Emelie Vogelsang liebt das Eis. Zunächst hatte sie drei Jahre lang Eiskunstlauf probiert, dann aber festgestellt, dass ihr Geschwindigkeit mehr liegt als das Künstlerische. Seit 2011 bestimmt nun Eisschnelllauf ihr Leben. "Mein Bruder Bastian war mein Vorbild", erklärt die Pleißaerin ihren Wechsel. "Er hat schon so viele Medaillen geholt, auch den Internationalen Fossil-Cup in Inzell gewonnen." Mit ihren inzwischen 41 Medaillen braucht sich die kleine Schwester aber nicht zu verstecken: "Bei den Sächsischen Meisterschaften habe ich zuletzt den zweiten Platz errungen, außerdem habe ich im Küchwald einen neuen Bahnrekord über 1000 Meter aufgestellt", freut sich die Zwölfjährige. Zudem erreichte sie zwei Podestplätze bei den Landesjugendspielen. Was macht sie so erfolgreich? "Ich habe fünfmal Training pro Woche, baue meine Muskeln auf. Neben der richtigen Technik gehört aber auch der entsprechende Ehrgeiz dazu." Und den hat sie: Für die nächste Saison peilt sie die Qualifikation für die Deutsche Meisterschaft an.

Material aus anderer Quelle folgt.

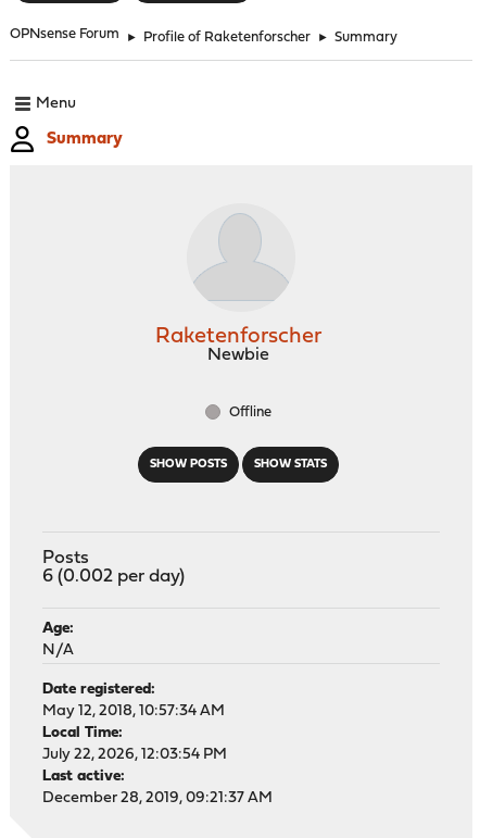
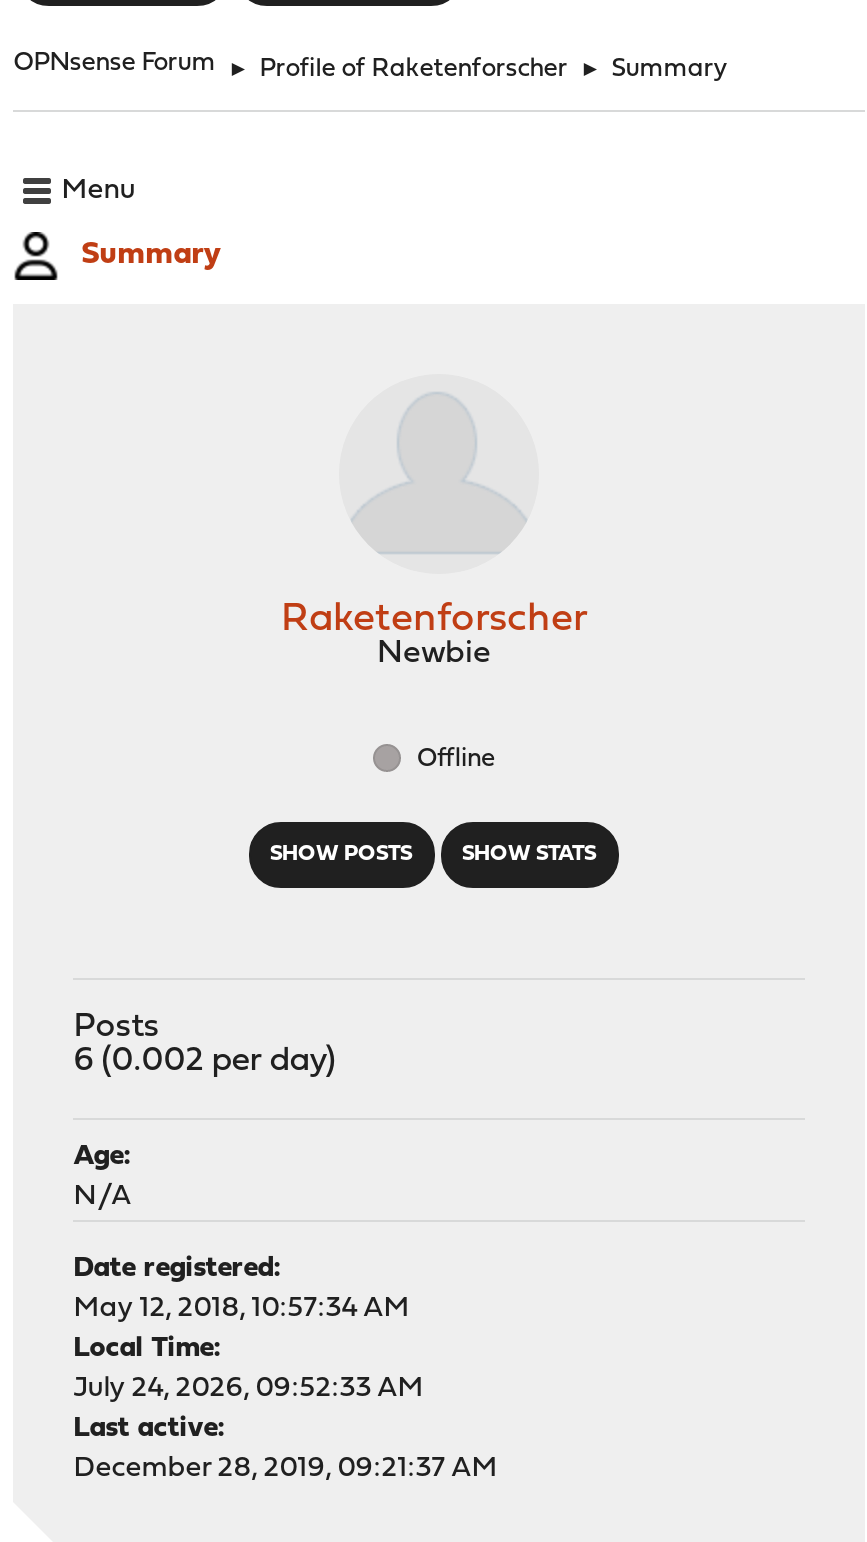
[43,746,227,763] July 22, 2026, 12:03:54 PM -> [73,1373,423,1403] July 24, 2026, 09:52:33 AM

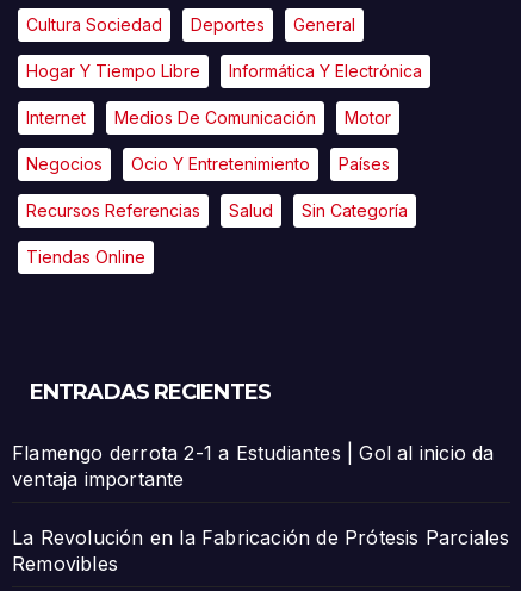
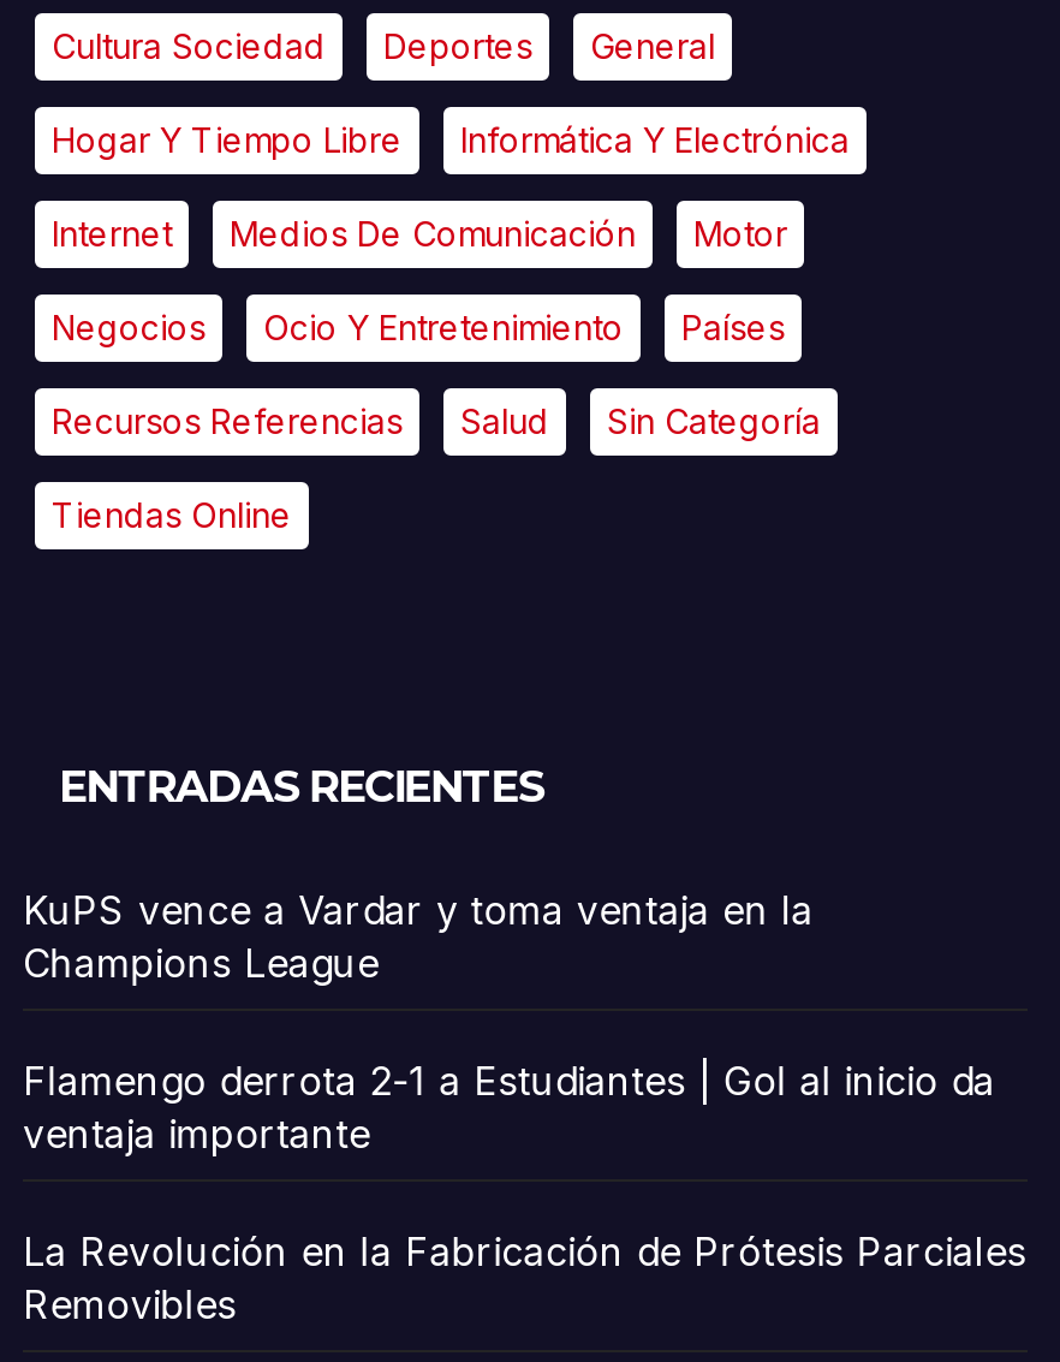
none -> [23,886,814,987] KuPS vence a Vardar y toma ventaja en la | Champions League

Das große Endziel aber ist Olympia: "Ich glaube immer an mich", ist das Mädchen, das in ihrer Altersklasse zu den besten Deutschlands gehört, selbstbewusst. Ist eine Platzierung mal nicht so gut, spornt sie das nur noch mehr an. Mama Diana bewundert den Kampfeswillen ihrer beiden Kinder. Die Familie steht voll und ganz hinter den Sportlern, bringt Emelie beispielweise täglich in die Sportschule nach Chemnitz. Gibt es überhaupt Freizeit? "Ich spiele gerne Gitarre, gehe reiten und treffe Freunde", so Emelie. Aber eigentlich ist der Eisschnelllauf ihre liebste Freizeitbeschäftigung.